§ **Exercise brief**
Retype the records below word for word and omit any image.

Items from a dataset

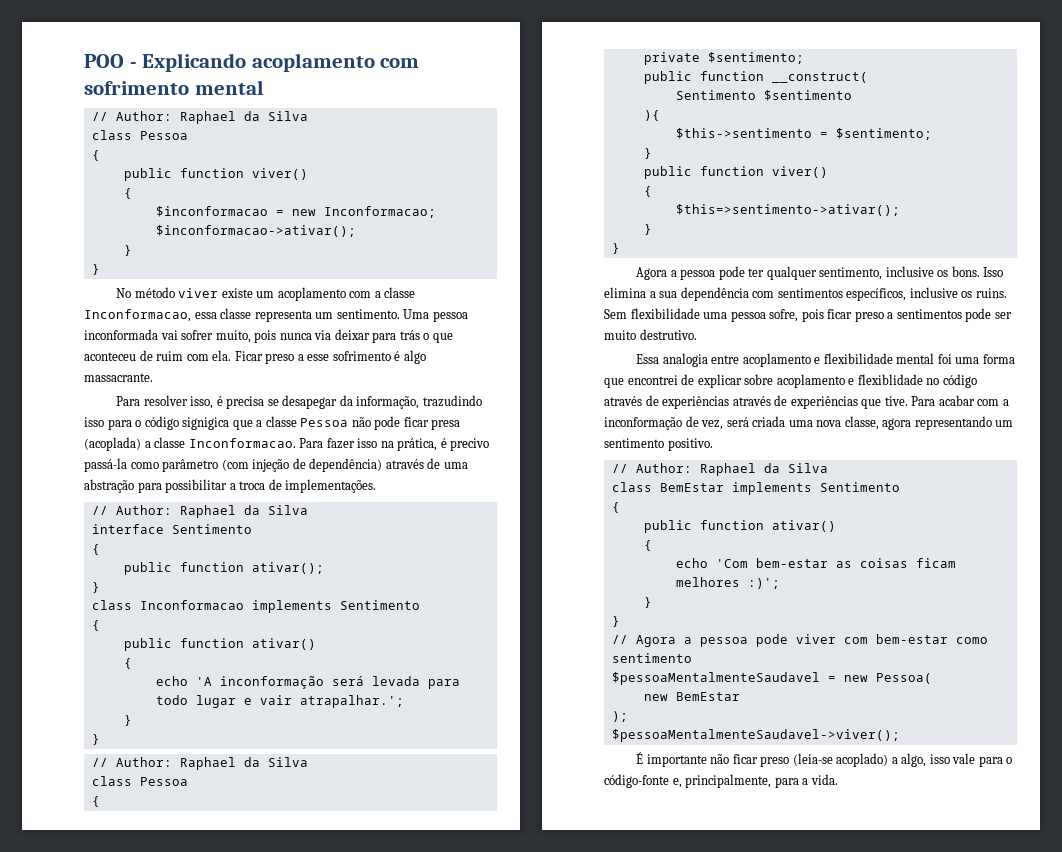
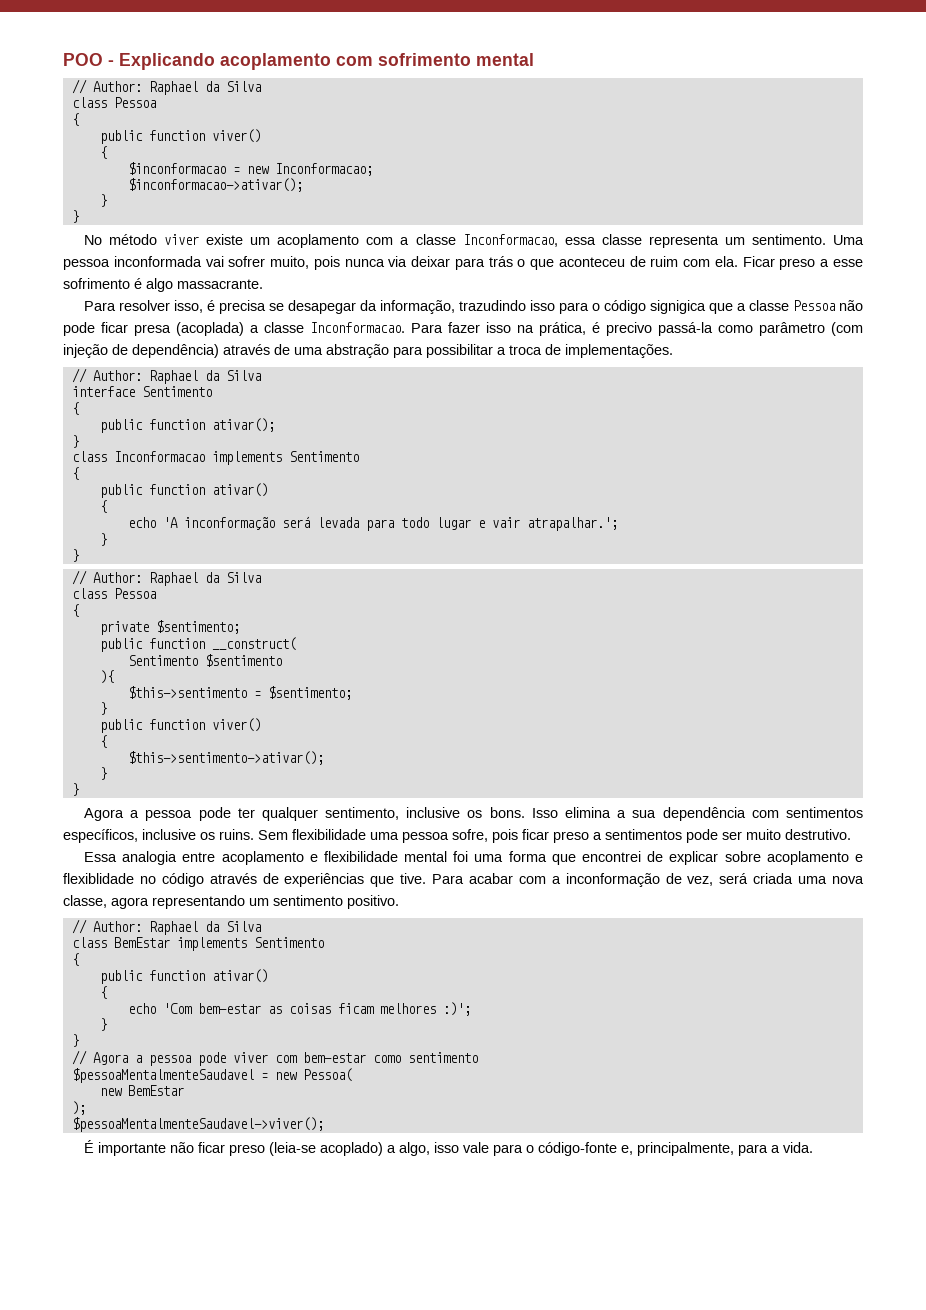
- $this=>sentimento->ativar();
+ $this->sentimento->ativar();
- Essa analogia entre acoplamento e flexibilidade mental foi uma forma que encontrei de explicar sobre acoplamento e flexiblidade no código através de experiências através de experiências que tive.
+ Essa analogia entre acoplamento e flexibilidade mental foi uma forma que encontrei de explicar sobre acoplamento e flexiblidade no código através de experiências que tive.

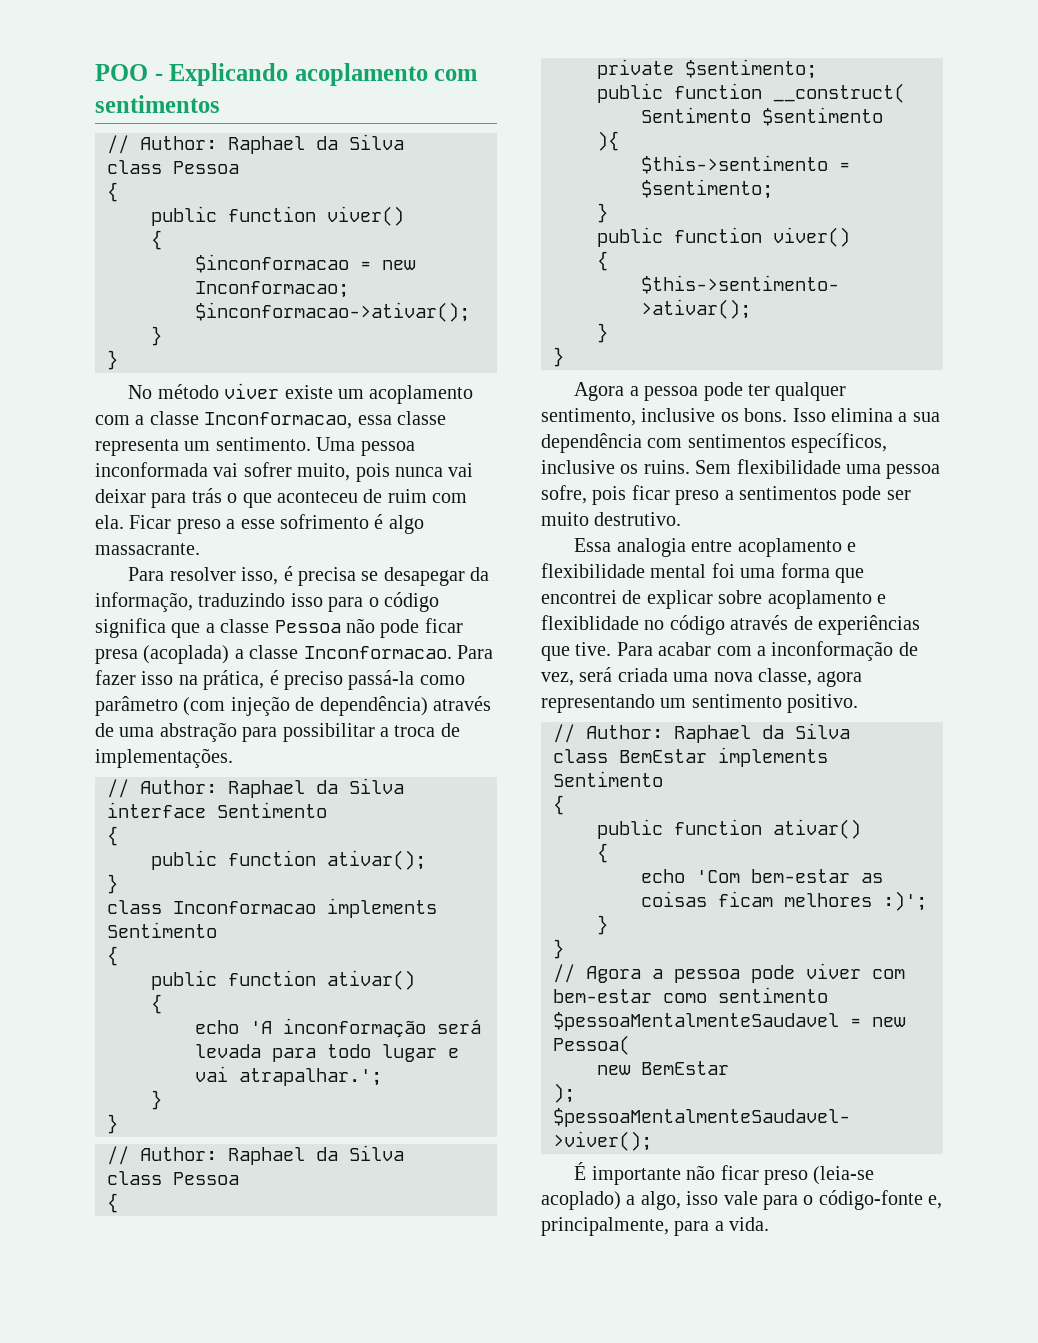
- POO - Explicando acoplamento com sofrimento mental
+ POO - Explicando acoplamento com sentimentos
- Uma pessoa inconformada vai sofrer muito, pois nunca via deixar para trás o que aconteceu de ruim com ela.
+ Uma pessoa inconformada vai sofrer muito, pois nunca vai deixar para trás o que aconteceu de ruim com ela.
- Para resolver isso, é precisa se desapegar da informação, trazudindo isso para o código signigica que a classe Pessoa não pode ficar presa (acoplada) a classe Inconformacao.
+ Para resolver isso, é precisa se desapegar da informação, traduzindo isso para o código significa que a classe Pessoa não pode ficar presa (acoplada) a classe Inconformacao.
- Para fazer isso na prática, é precivo passá-la como parâmetro (com injeção de dependência) através de uma abstração para possibilitar a troca de implementações.
+ Para fazer isso na prática, é preciso passá-la como parâmetro (com injeção de dependência) através de uma abstração para possibilitar a troca de implementações.
- echo 'A inconformação será levada para todo lugar e vair atrapalhar.';
+ echo 'A inconformação será levada para todo lugar e vai atrapalhar.';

§ **Output for this task**
- $this=>sentimento->ativar();
+ $this->sentimento->ativar();
- Essa analogia entre acoplamento e flexibilidade mental foi uma forma que encontrei de explicar sobre acoplamento e flexiblidade no código através de experiências através de experiências que tive.
+ Essa analogia entre acoplamento e flexibilidade mental foi uma forma que encontrei de explicar sobre acoplamento e flexiblidade no código através de experiências que tive.

- POO - Explicando acoplamento com sofrimento mental
+ POO - Explicando acoplamento com sentimentos
- Uma pessoa inconformada vai sofrer muito, pois nunca via deixar para trás o que aconteceu de ruim com ela.
+ Uma pessoa inconformada vai sofrer muito, pois nunca vai deixar para trás o que aconteceu de ruim com ela.
- Para resolver isso, é precisa se desapegar da informação, trazudindo isso para o código signigica que a classe Pessoa não pode ficar presa (acoplada) a classe Inconformacao.
+ Para resolver isso, é precisa se desapegar da informação, traduzindo isso para o código significa que a classe Pessoa não pode ficar presa (acoplada) a classe Inconformacao.
- Para fazer isso na prática, é precivo passá-la como parâmetro (com injeção de dependência) através de uma abstração para possibilitar a troca de implementações.
+ Para fazer isso na prática, é preciso passá-la como parâmetro (com injeção de dependência) através de uma abstração para possibilitar a troca de implementações.
- echo 'A inconformação será levada para todo lugar e vair atrapalhar.';
+ echo 'A inconformação será levada para todo lugar e vai atrapalhar.';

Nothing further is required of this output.